The Boston Bruins should have an easier time repeating than the last team to win the Stanley Cup.
Unlike the Chicago Blackhawks of a year ago, the Bruins are well-positioned under the salary cap to bring back virtually the same squad that ended a long championship drought.
In fact, only four players that suited up for Wednesday’s Game 7 victory over the Vancouver Canucks are headed for free agency and one of them, 43-year-old forward Mark Recchi, has already announced that he’s retiring.
No wonder some members of the team took a break between sips of champagne and allowed themselves to look ahead.
“The future looks bright with all the guys that we have,” said Bruins forward Patrice Bergeron, who had two goals in the deciding game.
If anything, general manager Peter Chiarelli might be looking to add a few pieces. He has US$52.2 million committed to 18 players next season — leaving him roughly $10 million to spend with the cap expected to be set around $62 million.
He’ll also likely get back the $4 million in cap space dedicated to forward Marc Savard, who is expected to retire because of ongoing concussion symptoms.
Chiarelli’s biggest decision will be determining the fate of defenceman Tomas Kaberle, who failed to provide the power-play boost the Bruins were looking for when they acquired him in a trade from Toronto midway through the year. The veteran earned $4.25 this season and is an unrestricted free agent.
Forward Michael Ryder is also eligible to become unrestricted on July 1 after earning $4 million.
The only other Bruins regular in need of a contract is Brad Marchand, who earned himself some extra money by scoring 11 times in the playoffs, including twice in Game 7 against Vancouver. The pesky forward is a restricted free agent who averaged a little over $821,000 on his entry-level deal.
Chiarelli’s fingerprints were all over this Bruins roster. Just five players who appeared in Game 7 were originally drafted by the organization — Bergeron, Marchand, Milan Lucic, Tyler Seguin and David Krejci — while three of them were brought over at the trade deadline (Kaberle, Chris Kelly, Rich Peverley).
“I think that Peter has put together a dream team — his dream,” Bruins owner Jeremy Jacobs said prior to the Stanley Cup final.

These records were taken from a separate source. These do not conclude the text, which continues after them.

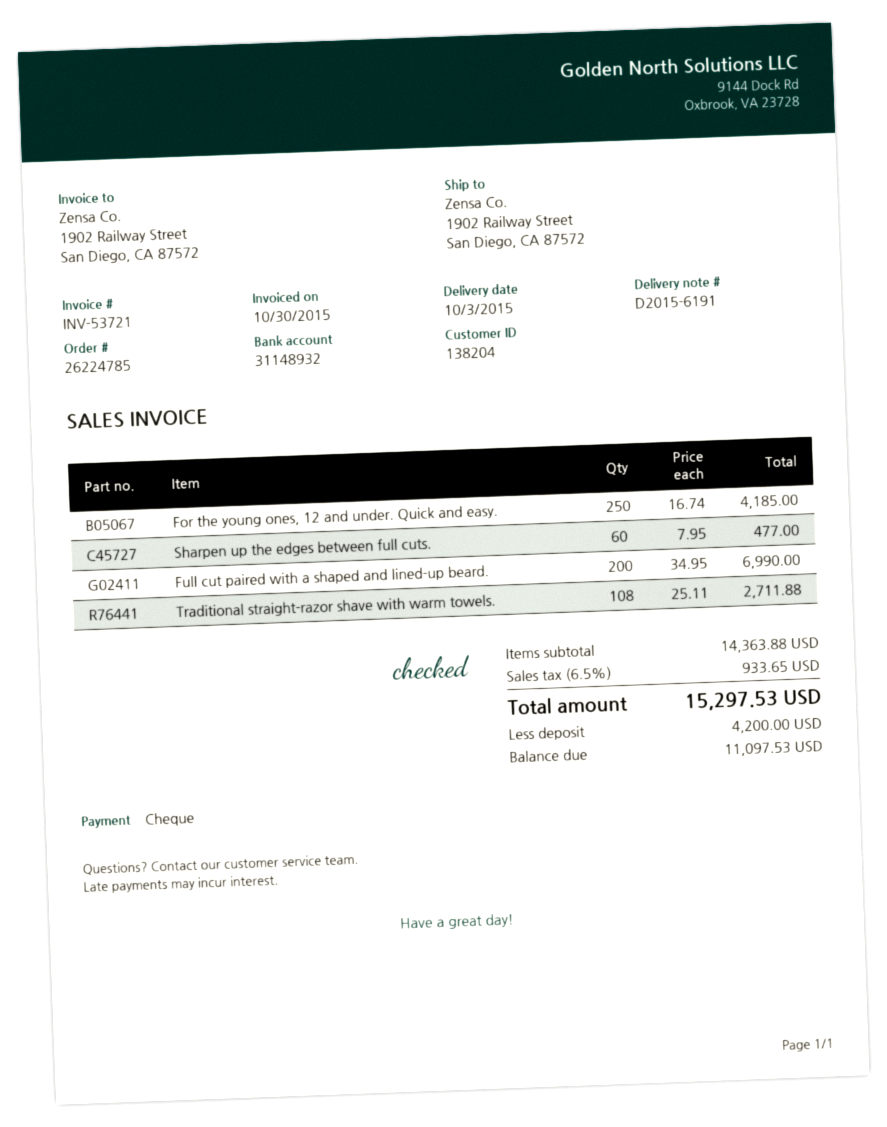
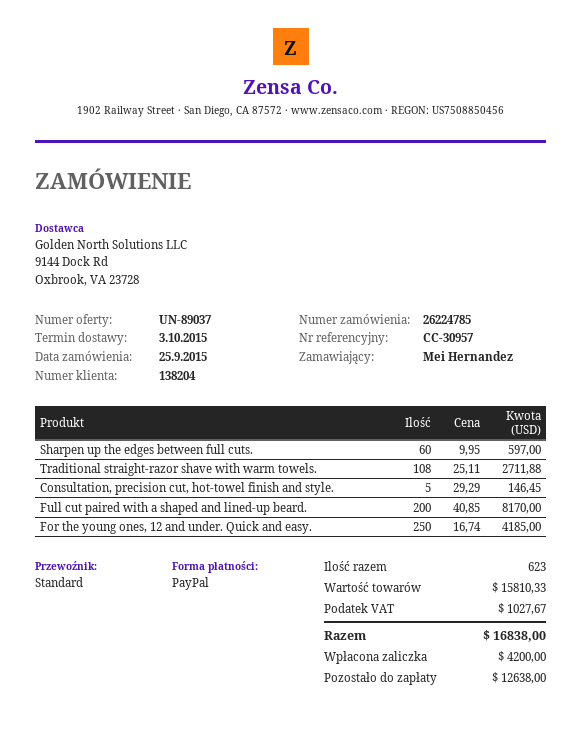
payment method: cheque -> PayPal
Sharpen up the edges between full cuts.: 60 x 7.95 = 477.00 -> 60 x 9.95 = 597.00
Full cut paired with a shaped and lined-up beard.: 200 x 34.95 = 6990.00 -> 200 x 40.85 = 8170.00
Consultation, precision cut, hot-towel finish and style.: none -> 5 x 29.29 = 146.45
subtotal: 14363.88 -> 15810.33
tax: 933.65 -> 1027.67
total: 15297.53 -> 16838.00
balance: 11097.53 -> 12638.00

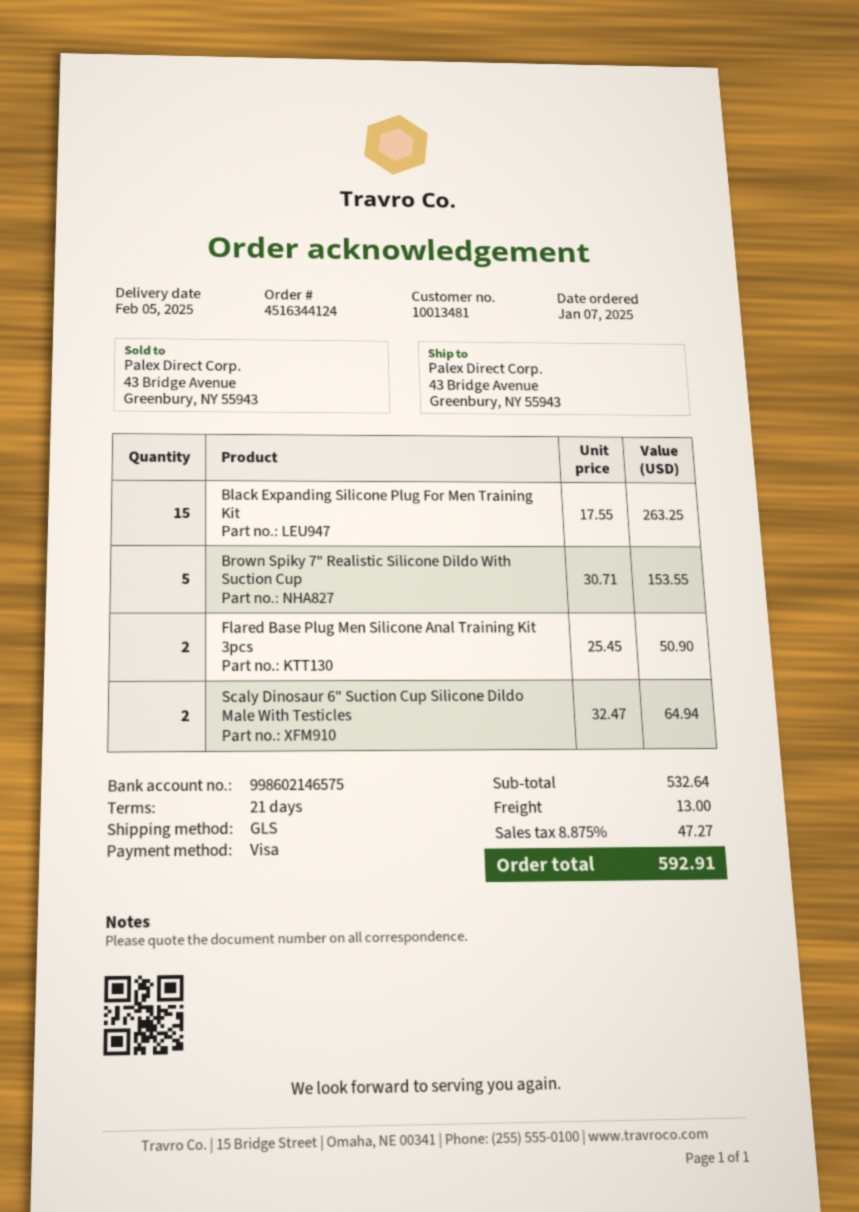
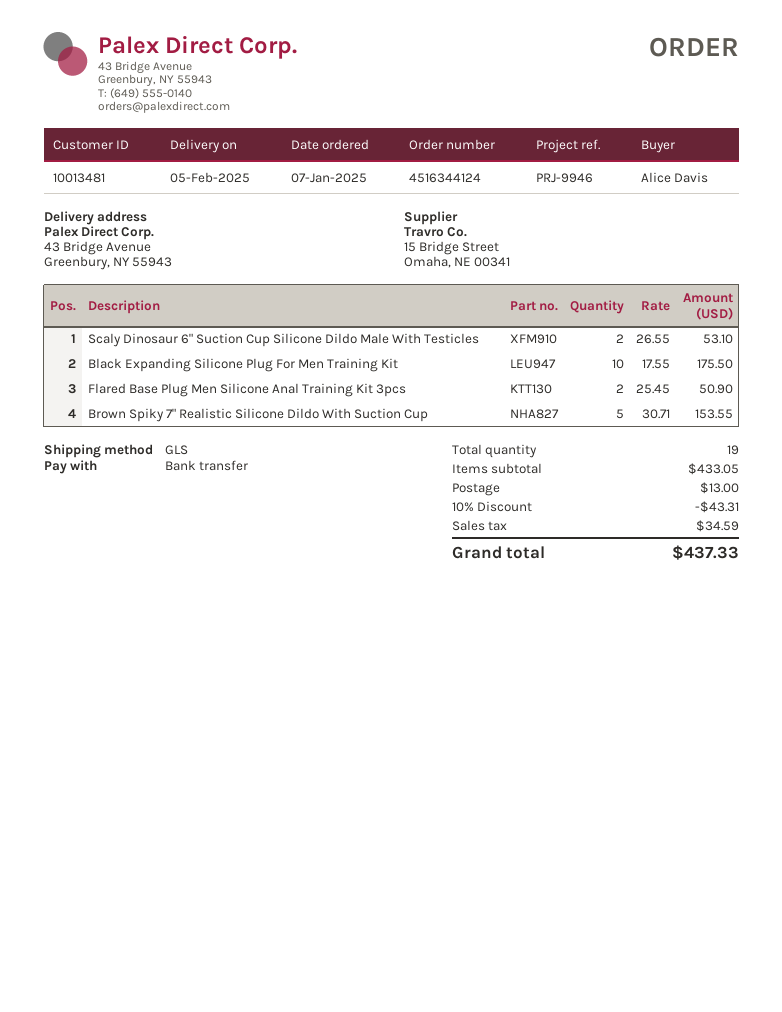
payment method: Visa -> bank transfer
Black Expanding Silicone Plug For Men Training Kit: 15 x 17.55 = 263.25 -> 10 x 17.55 = 175.50
Scaly Dinosaur 6" Suction Cup Silicone Dildo Male With Testicles: 2 x 32.47 = 64.94 -> 2 x 26.55 = 53.10
subtotal: 532.64 -> 433.05
discount: none -> 10% = 43.31
tax: 47.27 -> 34.59
total: 592.91 -> 437.33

A year ago, the Chicago Blackhawks had to dismantle a good portion of their roster almost immediately after lifting the trophy. GM Stan Bowman had all kinds of cap issues and dealt away Dustin Byfuglien, Andrew Ladd, Kris Versteeg, Ben Eager and Brent Sopel while walking away from goaltender Antti Niemi after salary arbitration.
They were weakened as a result and didn’t lock up a playoff spot until the final day of the regular season. Vancouver eliminated the Blackhawks in the first round.
The changes should be far more subtle in Boston this summer. Chiarelli will likely look to add some depth and experience to the lineup while allowing prospects such as Steven Kampfer, Jordan Caron, Jamie Arniel and Zach Hamill to compete for a regular spot.
The expectations should be pretty high when training camp opens in 13 short weeks as Boston sets out to become the NHL’s first repeat champion since Detroit in 1997 and 1998.
“I know it’s early to say . . . but you hope you get another shot at this, because it was a lot of fun,” said Bruins coach Claude Julien.